Next Avenue Logo

Traveling Solo on a Group Trip Can Change Your Life

You may go by yourself, but you won't be alone — and the experience could easily be one you treasure for a lifetime

By Vanessa Nirode

I enjoy travel, especially when paired with an activity like biking, hiking or trekking. Though I almost always travel by myself, I've participated in around 20 group trips.

As an American I've learned that I prefer international trips organized by non-U.S. based companies for the reason that I meet, interact with and sometimes become good friends with people from varying backgrounds. On these kinds of excursions, I'm not just traveling around in an isolated American-influenced bubble (which is not an inherently bad thing; I just prefer the alternative). 

A group of people on a bus during a group travel trip. Next Avenue
"The sense of well-being you get is incredible, the sense of community and support and joy.
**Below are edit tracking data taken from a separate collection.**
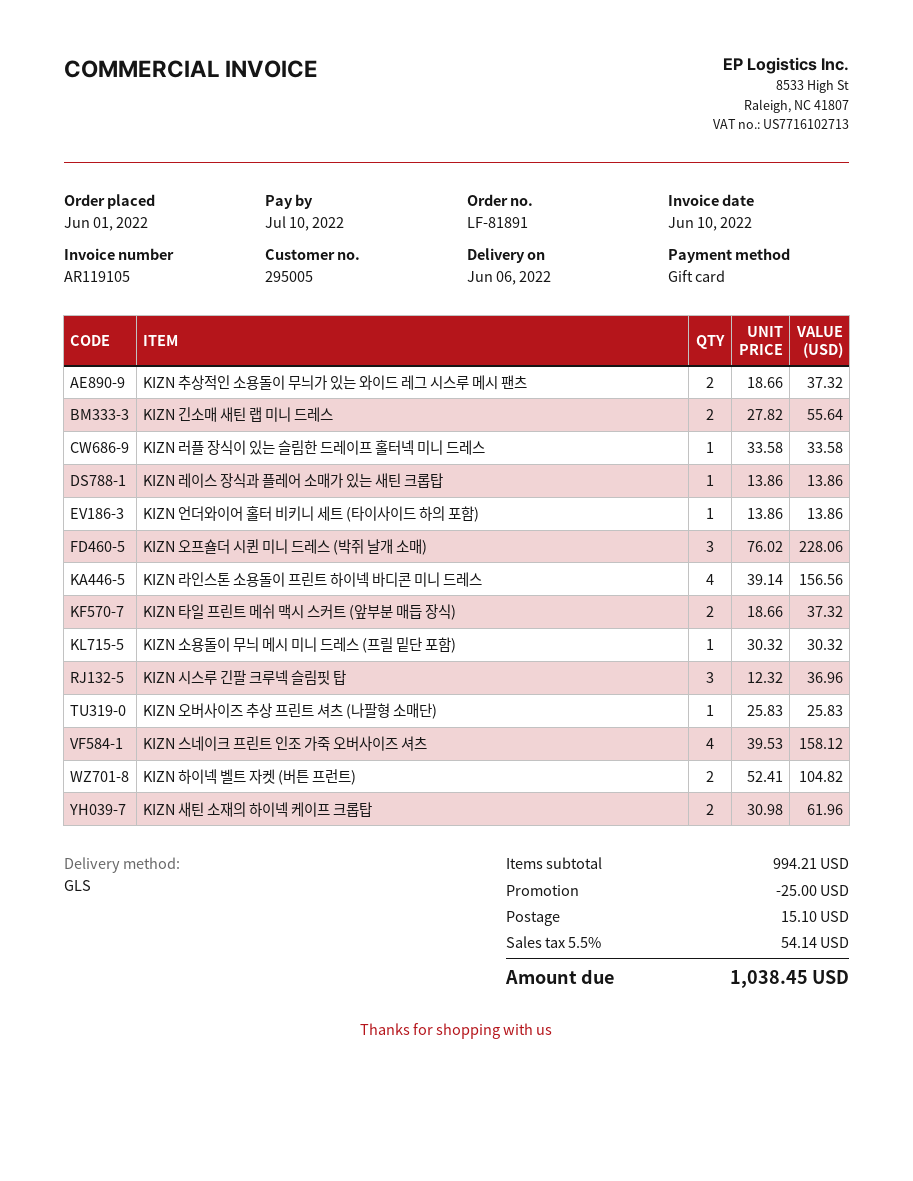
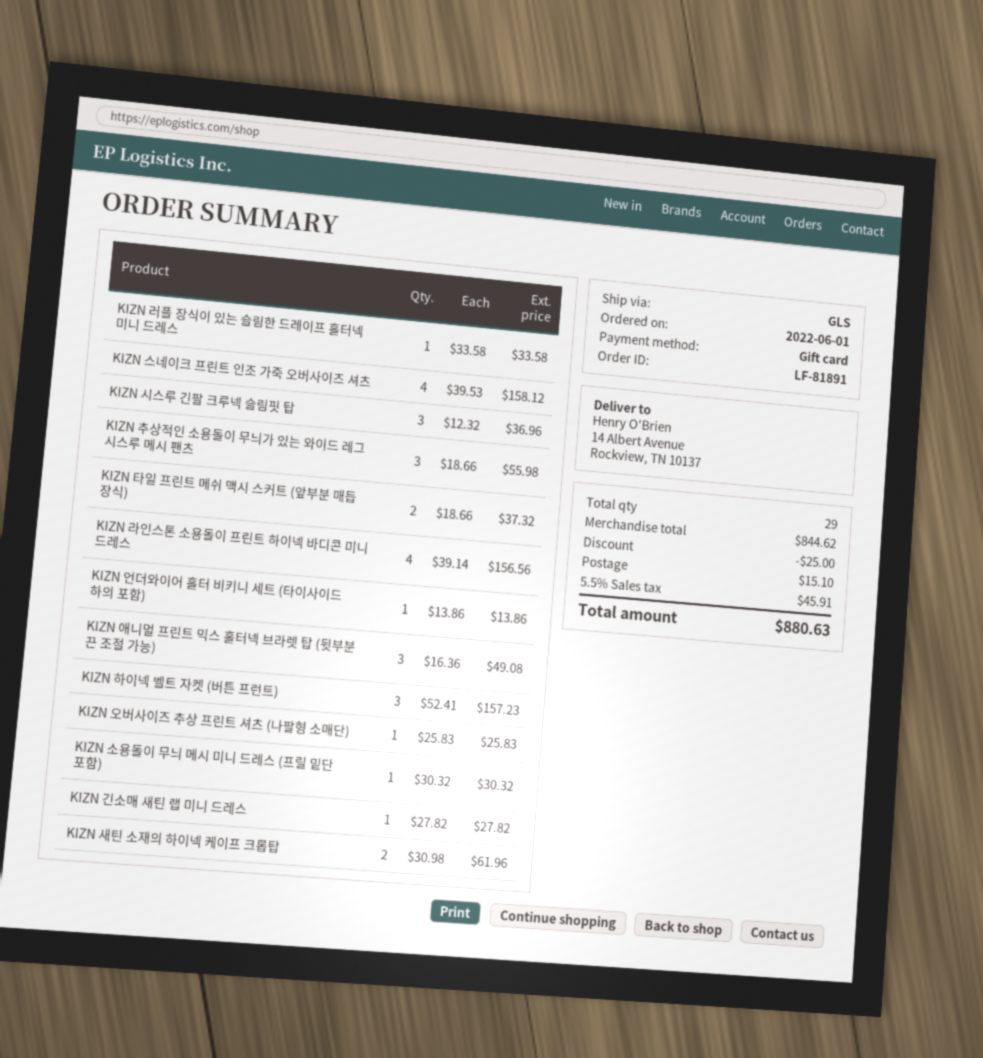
KIZN 추상적인 소용돌이 무늬가 있는 와이드 레그 시스루 메시 팬츠: 2 x 18.66 = 37.32 -> 3 x 18.66 = 55.98
KIZN 긴소매 새틴 랩 미니 드레스: 2 x 27.82 = 55.64 -> 1 x 27.82 = 27.82
KIZN 레이스 장식과 플레어 소매가 있는 새틴 크롭탑: 1 x 13.86 = 13.86 -> none
KIZN 오프숄더 시퀸 미니 드레스 (박쥐 날개 소매): 3 x 76.02 = 228.06 -> none
KIZN 하이넥 벨트 자켓 (버튼 프런트): 2 x 52.41 = 104.82 -> 3 x 52.41 = 157.23
KIZN 애니멀 프린트 믹스 홀터넥 브라렛 탑 (뒷부분 끈 조절 가능): none -> 3 x 16.36 = 49.08
subtotal: 994.21 -> 844.62
tax: 5.5% = 54.14 -> 5.5% = 45.91
total: 1038.45 -> 880.63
We laugh a lot; we discover new things; we complain about the rain and the wind."   |  Credit: Getty

On all my group adventures, I've emerged with at least one new friend.

Research supports the idea that exposure to diverse cultures and people promotes personal growth and learning, which in turn, contributes to keeping your mind sharp and young. The possibility of stagnation and immobility (both mind and body) motivates me to embark on group trips, despite my introvert-influenced reluctance of meeting new people.

I am not adept at navigating social situations nor am I ever "the life of the party" and yet, on all my group adventures, I've emerged with at least one new friend. Scattered across the world, these friends bring me comfort and joy

We stay in touch and plan subsequent trips together. I have a community not just confined to my own Manhattan neighborhood. It is large; it contains multitudes (to steal a phrase from Walt Whitman). 

What the Science Says

An 80 year old Harvard study confirmed that community, relationships and how happy we are in them influences our health as we grow older. As we age, many of us lose people (through death or otherwise) when, arguably, we need them the most.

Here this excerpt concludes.